Yet more evidence has come in about the extreme and growing effects of human-generated climate change. Associated Press Science writer Seth Borenstein reports that data published in the journal Science documents a recent study showing global temperature had been slowly cooling until it dramatically reversed in the last 100 years. See his summary article here. If you're really geeky you can see the abstract in Science with a link to the entire published study here.
Researchers studied the fossils of small temperature-sensitive marine organisms to extend temperature records back 11,300 years. What they found was a gradual warming until 6,000 years ago, and gradual cooling until about 1910. The decade ending in 1910 was one of the coolest recorded.

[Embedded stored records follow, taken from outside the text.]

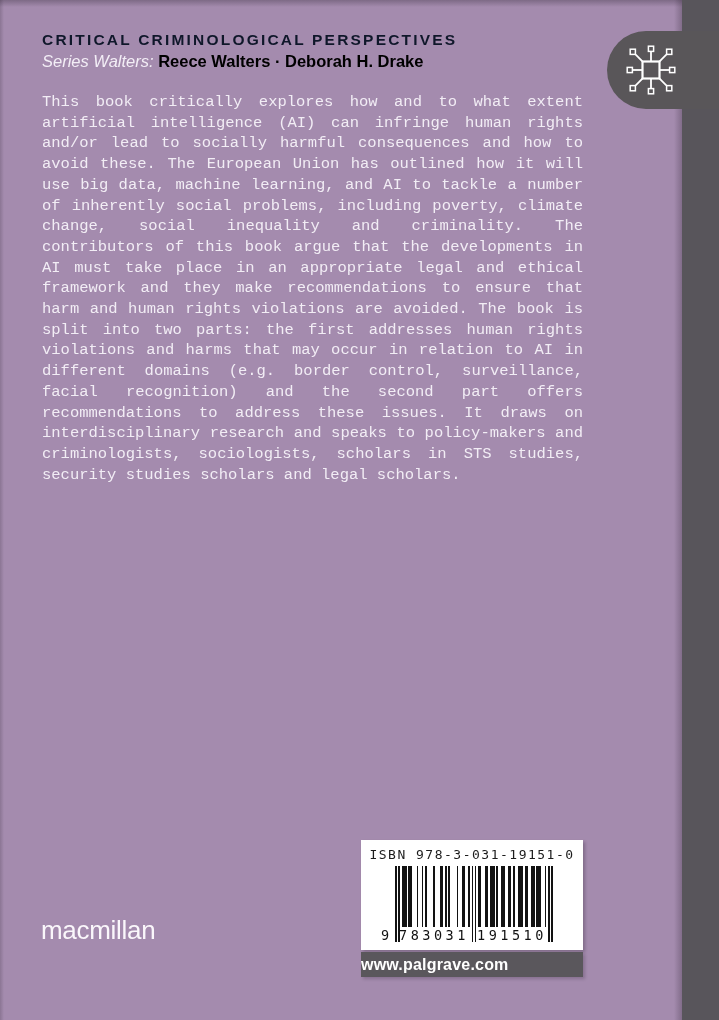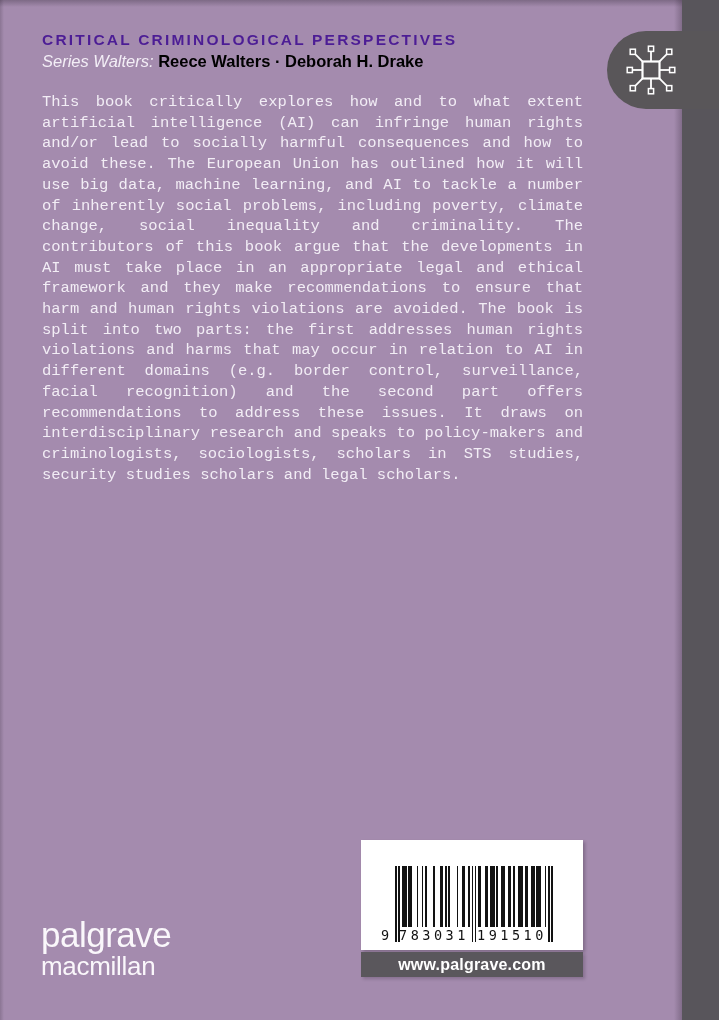--- a/index.html
+++ b/index.html
@@ -20,21 +20,21 @@
   .right-band-shadow{position:absolute; top:0; right:37px; width:8px; height:1020px;
     background:linear-gradient(90deg, rgba(40,30,45,0), rgba(40,30,45,.28));}
 
   
   .logo-tab{position:absolute; left:607px; top:31px; width:112px; height:78px;
     background:#595659; border-radius:39px 0 0 39px;}
   .logo-tab svg{position:absolute; left:17px; top:12px;}
 
   .series-title{
     position:absolute; left:42px; top:31px; width:560px;
-    color:#4c1d95; font-size:15.5px; font-weight:bold; letter-spacing:2.2px; margin:0;
+    color:#0f172a; font-size:15.5px; font-weight:bold; letter-spacing:2.2px; margin:0;
   }
   .series-editors{
     position:absolute; left:42px; top:52px; width:560px;
     color:#f3eef6; font-size:16.5px; margin:0;
   }
   .series-editors .lbl{font-style:italic; font-weight:normal;}
   .series-editors .names{font-weight:bold; color:#000000;}
 
   .blurb{
     position:absolute; left:42px; top:92px; width:541px;
@@ -73,21 +73,21 @@
     font-family:"DejaVu Sans Mono", monospace; font-size:13.5px; color:#111;
     text-align:center; white-space:nowrap;
   }
   .dg-first{left:-17px; width:14px; text-align:right; letter-spacing:0;}
   .dg-left{left:4px;  width:52px; letter-spacing:3.5px;}
   .dg-right{left:82px; width:52px; letter-spacing:3.5px;}
 
   .web-bar{
     position:absolute; left:361px; top:952px; width:222px; height:25px;
     background:#5a575c; box-shadow:2px 2px 3px rgba(20,10,25,.2);
-    display:flex; align-items:center; justify-content:center;
+    display:flex; align-items:center; justify-content:flex-start;
   }
   .web-bar span{color:#ffffff; font-size:16px; font-weight:bold; letter-spacing:.2px;}
 </style>
 </head>
 <body>
 
 <div class="page">
 
   <div class="top-shade"></div>
   <div class="left-shade"></div>
@@ -120,25 +120,25 @@
   <h1 class="series-title">CRITICAL CRIMINOLOGICAL PERSPECTIVES</h1>
 
   <p class="series-editors"><span class="lbl">Series Walters:</span>
     <span class="names">Reece Walters · Deborah H. Drake</span></p>
 
   <p class="blurb">This book critically explores how and to what extent artificial intelligence (AI) can infringe human rights and/or lead to socially harmful consequences and how to avoid these. The European Union has outlined how it will use big data, machine learning, and AI to tackle a number of inherently social problems, including poverty, climate change, social inequality and criminality. The contributors of this book argue that the developments in AI must take place in an appropriate legal and ethical framework and they make recommendations to ensure that harm and human rights violations are avoided. The book is split into two parts: the first addresses human rights violations and harms that may occur in relation to AI in different domains (e.g. border control, surveillance, facial recognition) and the second part offers recommendations to address these issues. It draws on interdisciplinary research and speaks to policy-makers and criminologists, sociologists, scholars in STS studies, security studies scholars and legal scholars.</p>
 
 
 
   <div class="wordmark">
-    <div class="top">palgrave</div>
     <div class="bottom">macmillan</div>
   </div>
 
   <div class="barcode-box">
+    <div class="isbn">ISBN 978-3-031-19151-0</div>
     <div class="bars-wrap">
       <svg id="bars-svg" width="158" height="76" viewBox="0 0 95 76" preserveAspectRatio="none" shape-rendering="crispEdges">
           <rect x="0" y="0" width="1" height="76" fill="#121212"></rect>
           <rect x="2" y="0" width="1" height="76" fill="#121212"></rect>
           <rect x="4" y="0" width="1" height="61" fill="#121212"></rect>
           <rect x="5" y="0" width="1" height="61" fill="#121212"></rect>
           <rect x="6" y="0" width="1" height="61" fill="#121212"></rect>
           <rect x="8" y="0" width="1" height="61" fill="#121212"></rect>
           <rect x="9" y="0" width="1" height="61" fill="#121212"></rect>
           <rect x="13" y="0" width="1" height="61" fill="#121212"></rect>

That abruptly reversed and continues to accelerate at a pace much faster than the temperature changes that ended the Ice Age. Lead researcher Shaun Marcott of Oregon State University said, "We've never seen something this rapid. Even in the Ice Age the global temperature never changed this quickly."
It appears that we may have been slowly heading back into an ice age period based on very long term changes in the earth's orbit that take it farther away from the sun and tilt the axis more steeply so that solar radiation falls less directly on the planet's surface. But these natural cooling factors have been massively overridden by an atmosphere that now contains 395 parts per million of carbon dioxide, up from about 280 ppm before the Industrial Revolution began a little over 200 years ago.